Exercise aim — Exactly the lines below from the one with "chmod +x ./Client/setup.sh" up to and including the one with "- Add additional" make up the answer, with nothing else added.

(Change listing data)
►
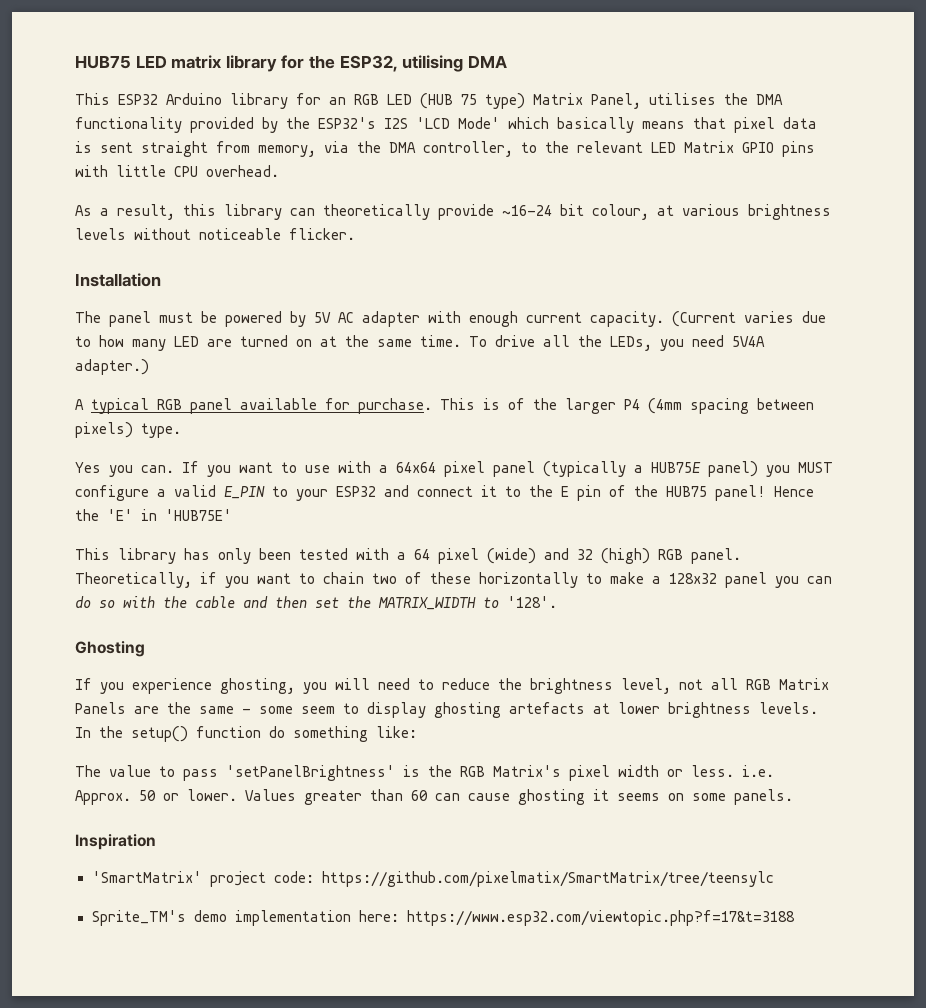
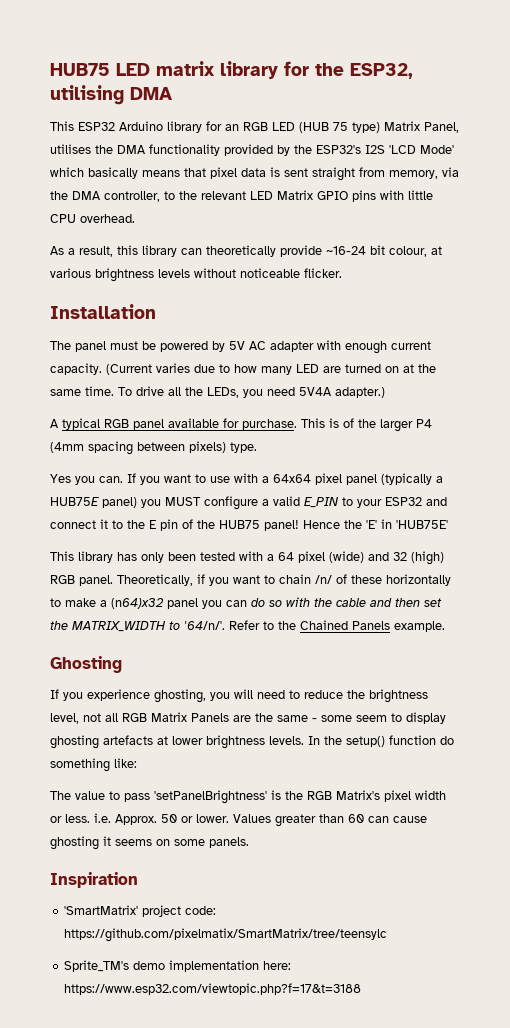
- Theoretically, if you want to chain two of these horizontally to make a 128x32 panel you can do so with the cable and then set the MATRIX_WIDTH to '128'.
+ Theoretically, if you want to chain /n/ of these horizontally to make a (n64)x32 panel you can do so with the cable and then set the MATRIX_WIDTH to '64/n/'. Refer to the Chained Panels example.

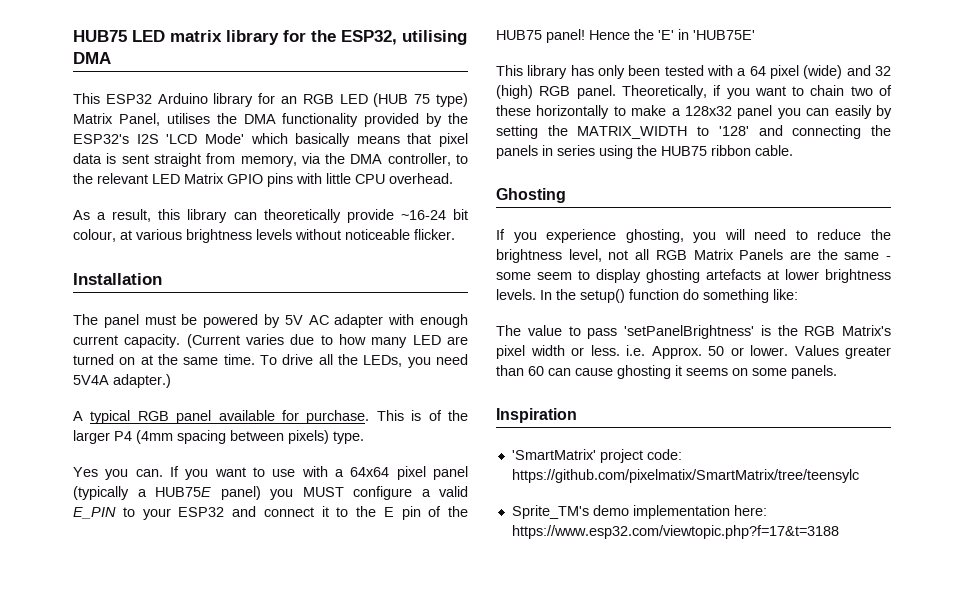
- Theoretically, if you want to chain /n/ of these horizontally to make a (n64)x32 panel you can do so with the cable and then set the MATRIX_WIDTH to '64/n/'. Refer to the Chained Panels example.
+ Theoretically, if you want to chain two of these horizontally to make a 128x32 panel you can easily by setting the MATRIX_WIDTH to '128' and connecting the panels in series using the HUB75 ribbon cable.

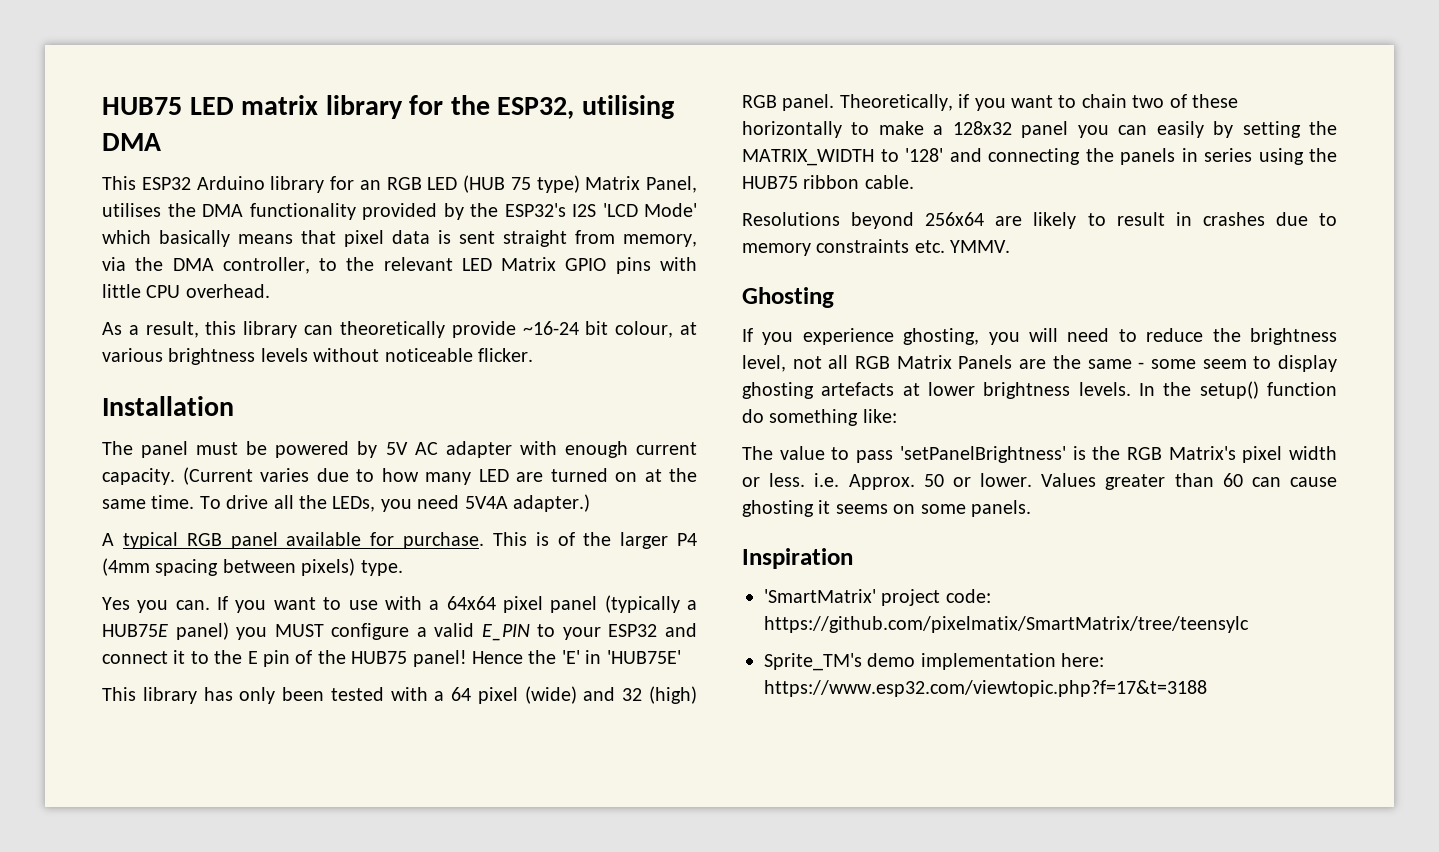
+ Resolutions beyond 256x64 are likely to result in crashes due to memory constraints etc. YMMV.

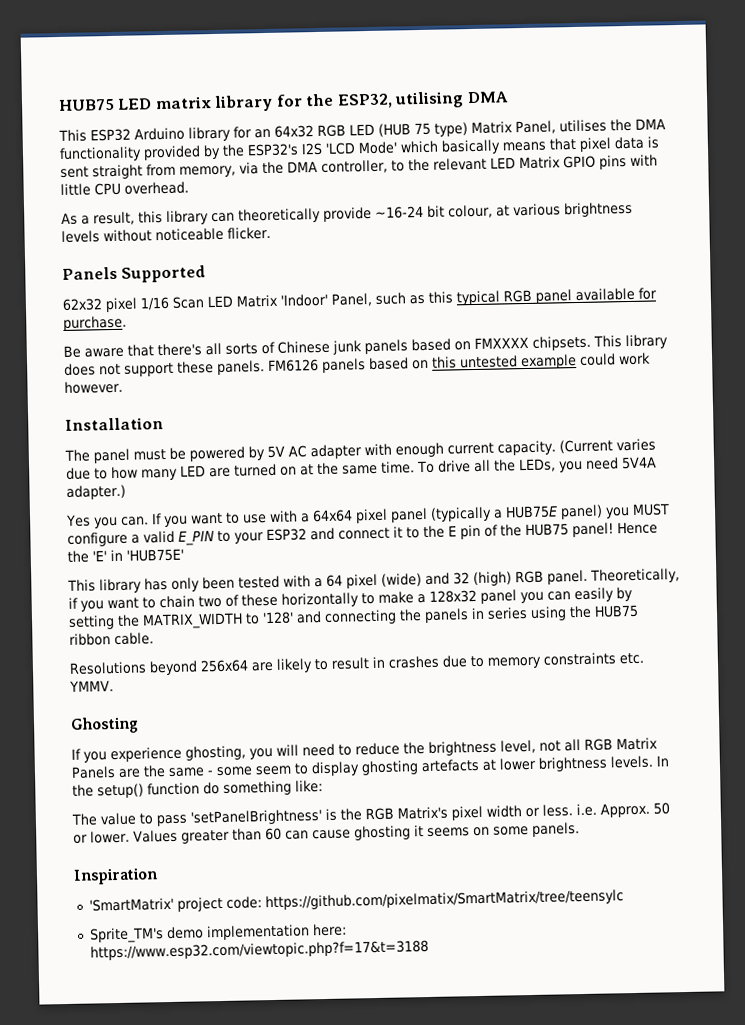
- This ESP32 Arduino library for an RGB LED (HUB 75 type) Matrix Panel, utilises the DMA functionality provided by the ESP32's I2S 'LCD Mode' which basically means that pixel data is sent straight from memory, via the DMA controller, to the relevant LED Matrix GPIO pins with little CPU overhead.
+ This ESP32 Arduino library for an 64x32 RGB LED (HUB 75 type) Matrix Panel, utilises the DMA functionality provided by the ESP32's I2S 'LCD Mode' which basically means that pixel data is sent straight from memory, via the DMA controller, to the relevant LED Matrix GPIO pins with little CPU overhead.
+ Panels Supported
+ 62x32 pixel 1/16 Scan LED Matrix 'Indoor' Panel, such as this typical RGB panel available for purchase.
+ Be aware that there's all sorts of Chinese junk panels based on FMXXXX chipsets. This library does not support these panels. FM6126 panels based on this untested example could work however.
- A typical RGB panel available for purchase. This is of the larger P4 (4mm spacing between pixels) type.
◄
►
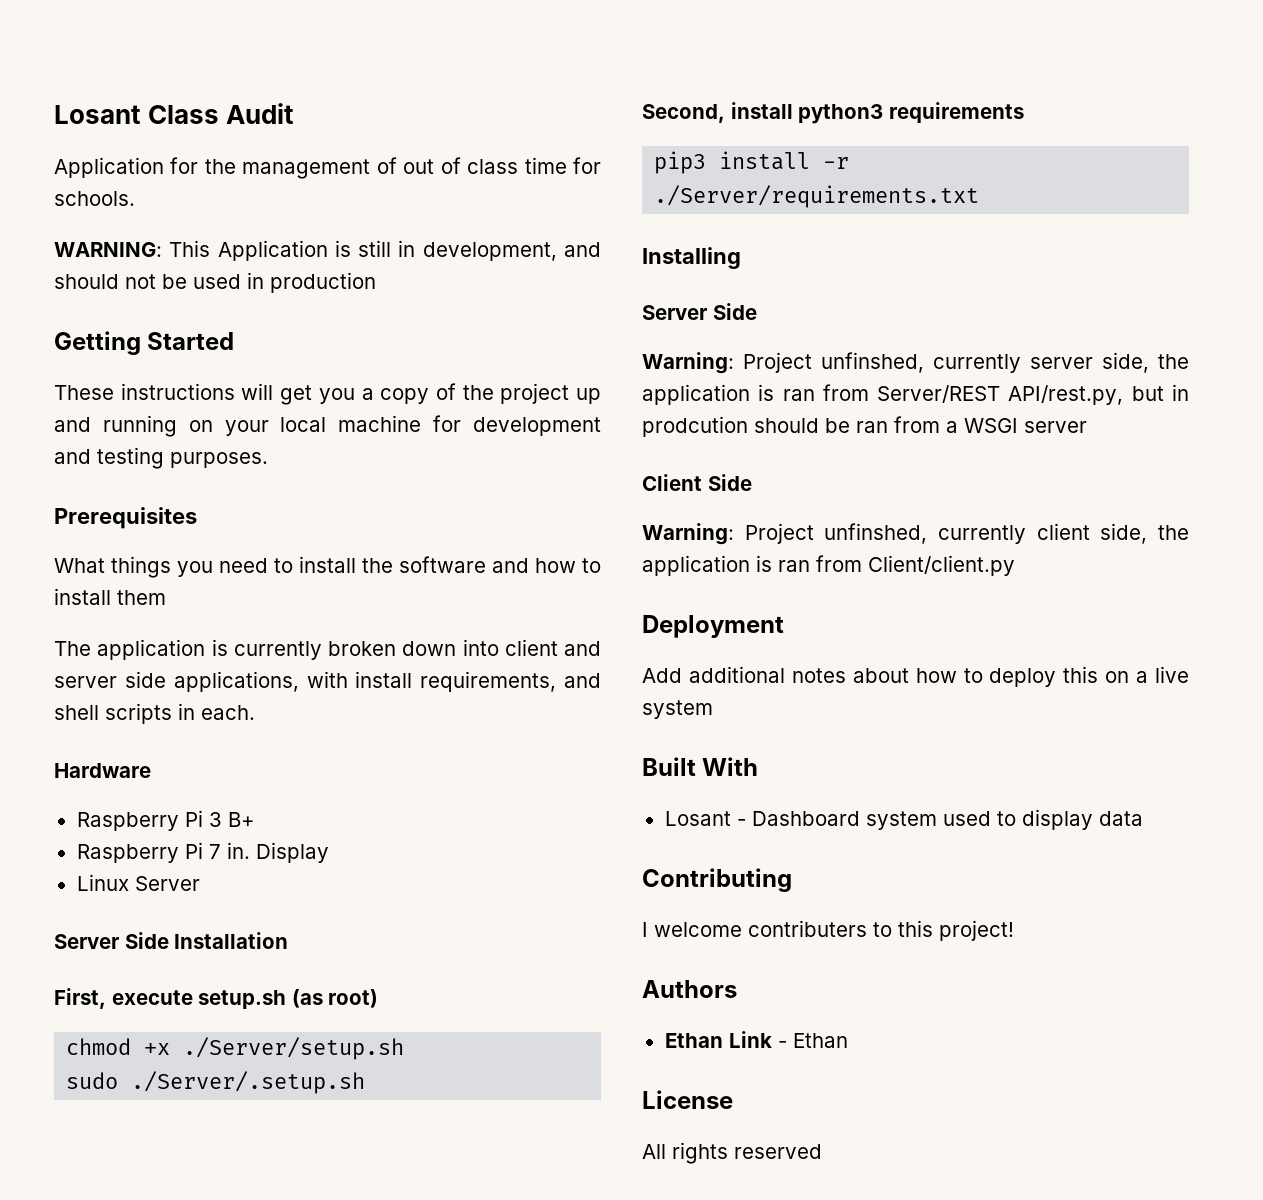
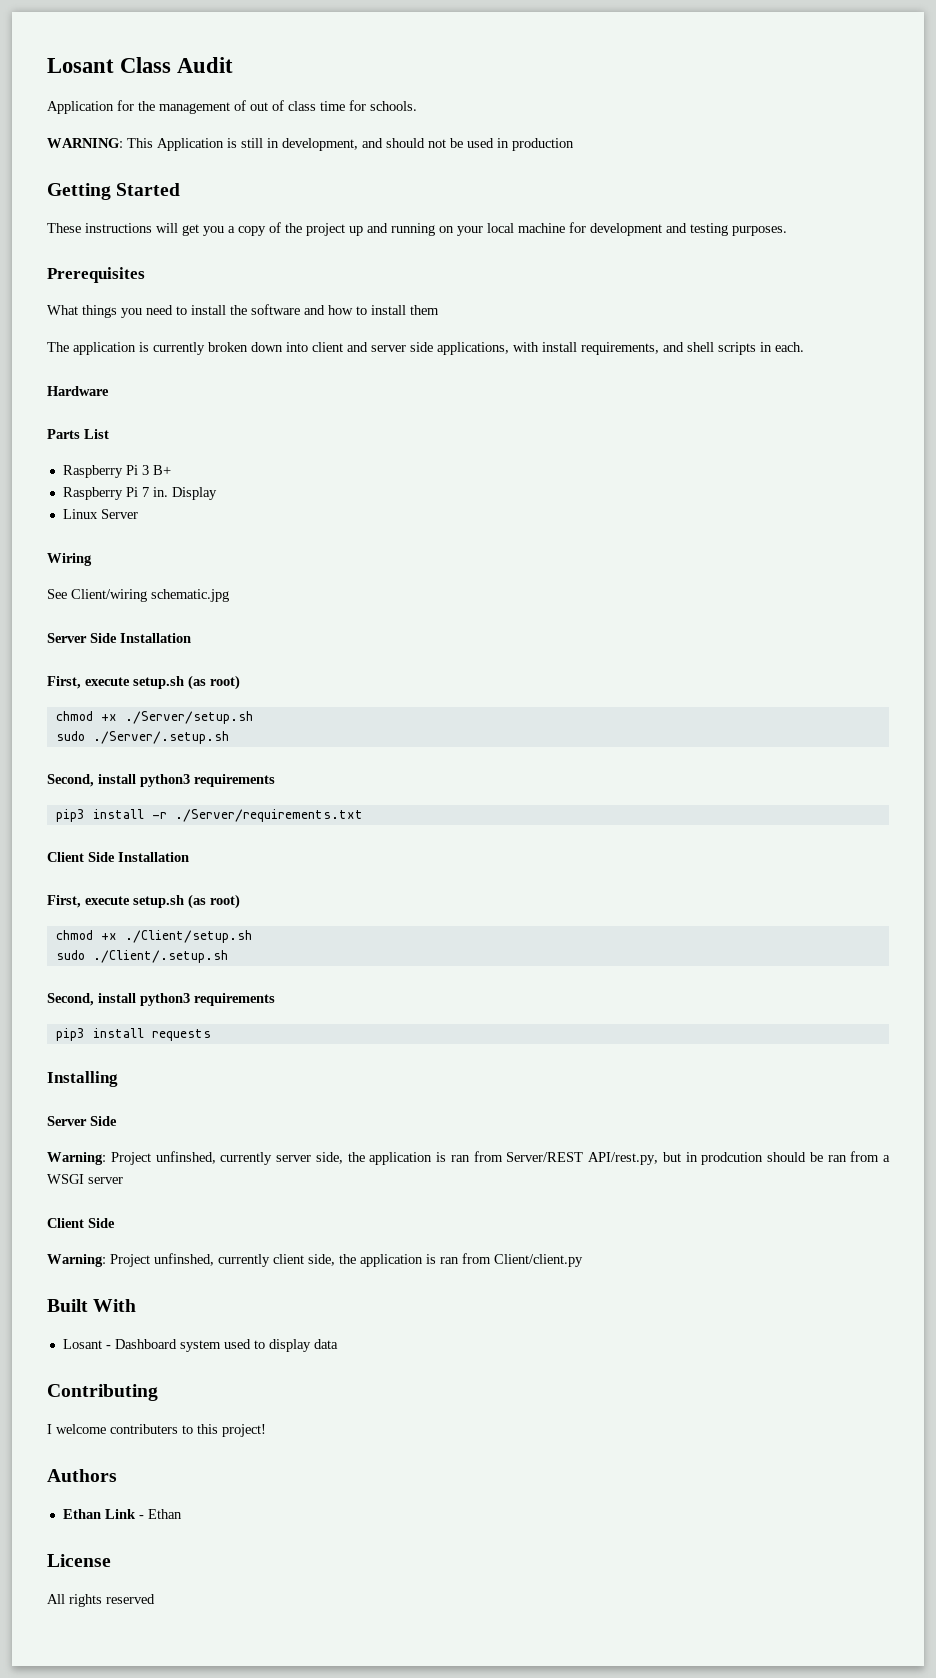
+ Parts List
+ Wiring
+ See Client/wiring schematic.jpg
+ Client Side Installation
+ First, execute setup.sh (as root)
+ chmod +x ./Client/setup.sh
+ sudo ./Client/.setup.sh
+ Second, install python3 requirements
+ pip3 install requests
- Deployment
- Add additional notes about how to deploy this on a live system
◄
Result below —
+ chmod +x ./Client/setup.sh
+ sudo ./Client/.setup.sh
+ Second, install python3 requirements
+ pip3 install requests
- Deployment
- Add additional notes about how to deploy this on a live system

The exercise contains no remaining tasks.